Bu hastalıklı zihniyetin oluşmasında Avrupa’nın sorumluluğu var. Kapitalist sistemin ve ulus devlet zihniyetinin sorumluluğu var. Yoksa Ortadoğu’dan türemiş bir şey değildir. Kapitalizm devletçi sistem ile bağlantılıdır, ama esasında Avrupa’dan geldi ve Ortadoğu’da en tehlikeli ulus devlet faşizmine dönüştü. Şimdi bu DAİŞ, AKP ve Erdoğan’dır. Ermeni, Asuri ve diğer halklara da düşmanlık yapıyorlar. Şimdi Kürt katliamı üzerinden faşist bir Türk şovenizmi yaratmak istiyorlar. Türk ulus devletini yeniden yapılandırmak istiyorlar. “Yeni vatan kuruyoruz, fetih hareketi yürütüyoruz” diyorlar. Erdoğan, kendini Fatih’le ile özdeş tutuyor. Kendini Atatürk’ün yerine koyup ikinci cumhuriyetin kurucusu olmak istiyor. Bunun cumhuriyet olmadığı ve tek adam diktatörlüğünü hedeflediği şimdi net açığa çıktı.

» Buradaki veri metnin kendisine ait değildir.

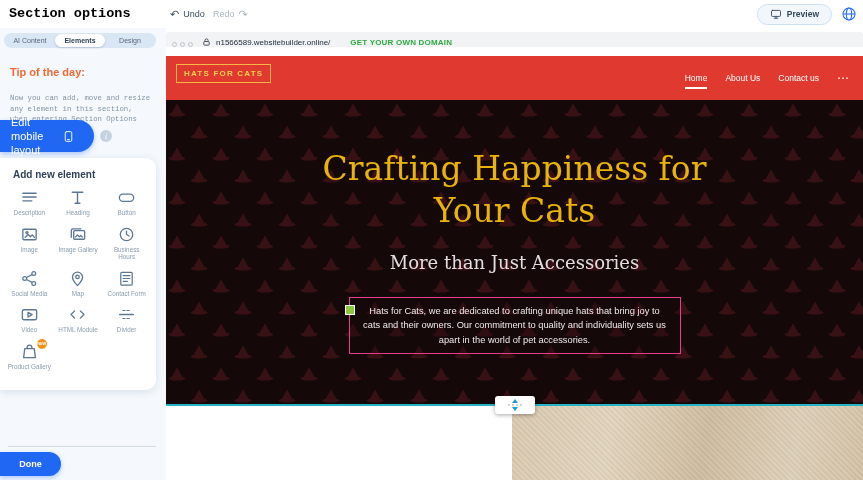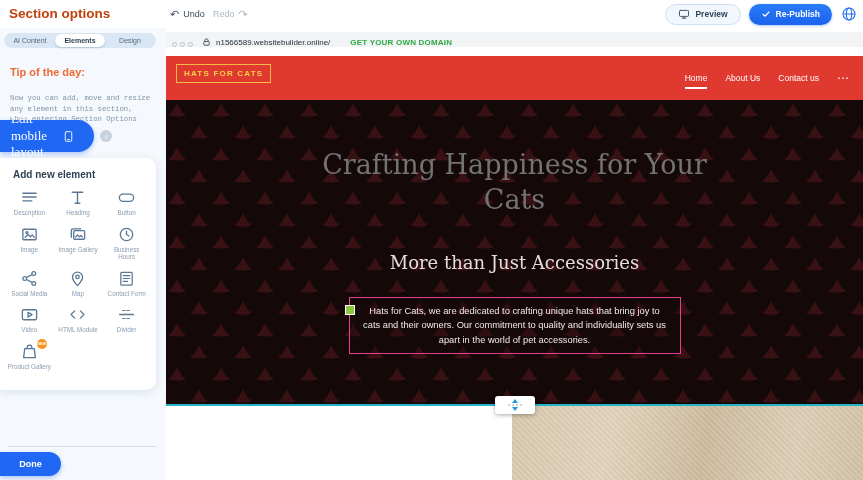"Section options" .topbar-title { color: #c2410c -> #000000; font-family: none -> Liberation Mono, monospace }
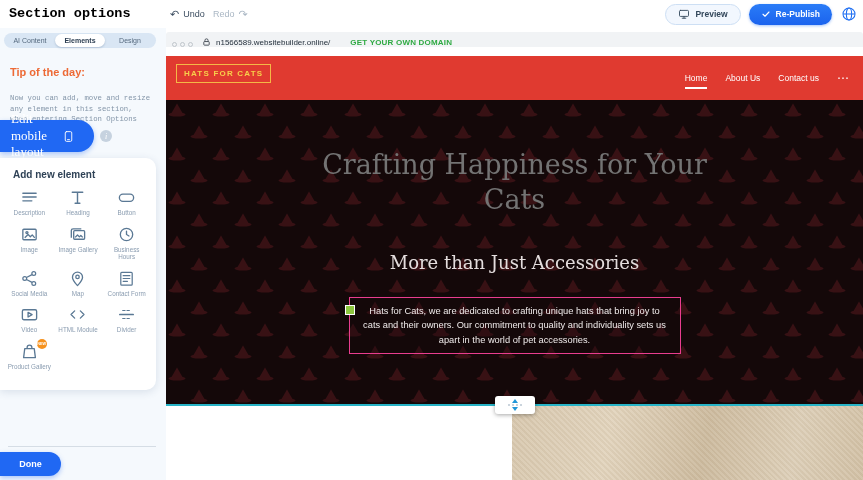"Re-Publish" button.pill-btn { html: <button> <svg> <path></path> </svg> <span>Re-Publish</span> </button> -> none }
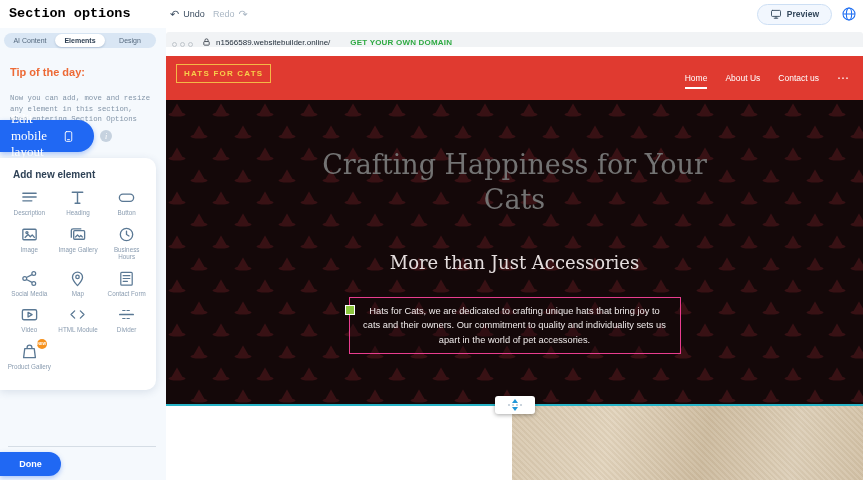"Edit mobile layout" .edit-mobile-btn { font-family: Liberation Serif, serif -> Liberation Sans, sans-serif; font-size: 13px -> 11px }
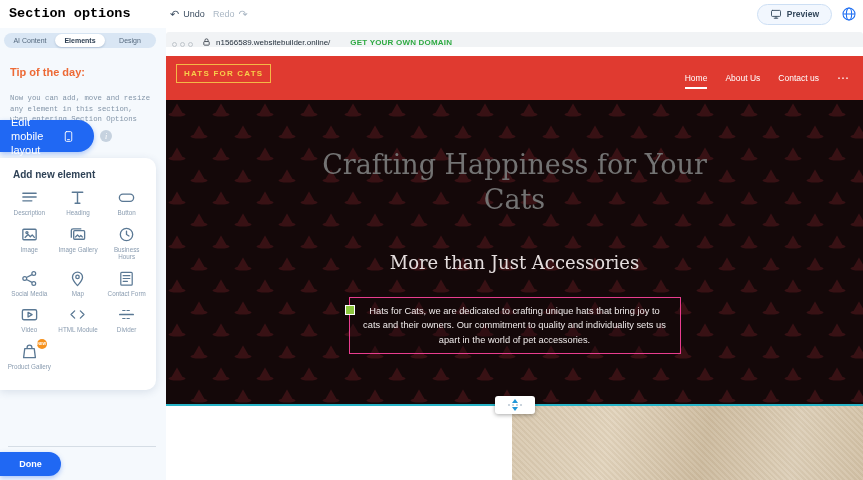"Crafting Happiness for Your Cats" .hero-heading { color: #737373 -> #eab308; font-size: 27px -> 33px }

Avrupa’nın kararsız, çözümsüz, merkezi, sağ, ırkçılığa açık, milliyetçiliği besleyen ideolojik-politik yapısı ve zihniyeti buna yol açtı. Boynuz kulağı geçermiş. Bu tehlike büyüyüp Avrupa’yı zorlar hale gelince telaşa düştüler, içine kapandılar, ürktüler, sınırlarını kapatmak istiyorlar.

İngiltere’nin bu kararı, Avrupa için bir çözümü değil, çözümsüzlüğü ifade ediyor. Dünyadaki sorunlara çözüm üretemediğinin açık bir göstergesidir. Avrupa ideolojik ve politik olarak kendini yenilemelidir. Bu yenileme sağ ve ırkçı olmamalı; iktidarcı devleti katılaştırma, ekonomik maddi çıkarları arttırma, kendi sınırları içine kapanma olmamalıdır. Daha fazla demokrasi, daha fazla sol, daha fazla özgürlüğü öngören, başta Ortadoğu olmak üzere dünyada daha aktif rol oynayan bir istikamette olmalıdır. Böyle olursa AB kendini yeniden güçlendirir ve Ortadoğu’ya da yansıması olumlu olur. Ortadoğu çözümüne katılan bir güç haline gelir. Çözümün bir müttefiki haline gelebilir.

Bu gelişmeler ışığında hem PKK, hem de HBDH olarak Avrupa soluna bir mesajınız var mı?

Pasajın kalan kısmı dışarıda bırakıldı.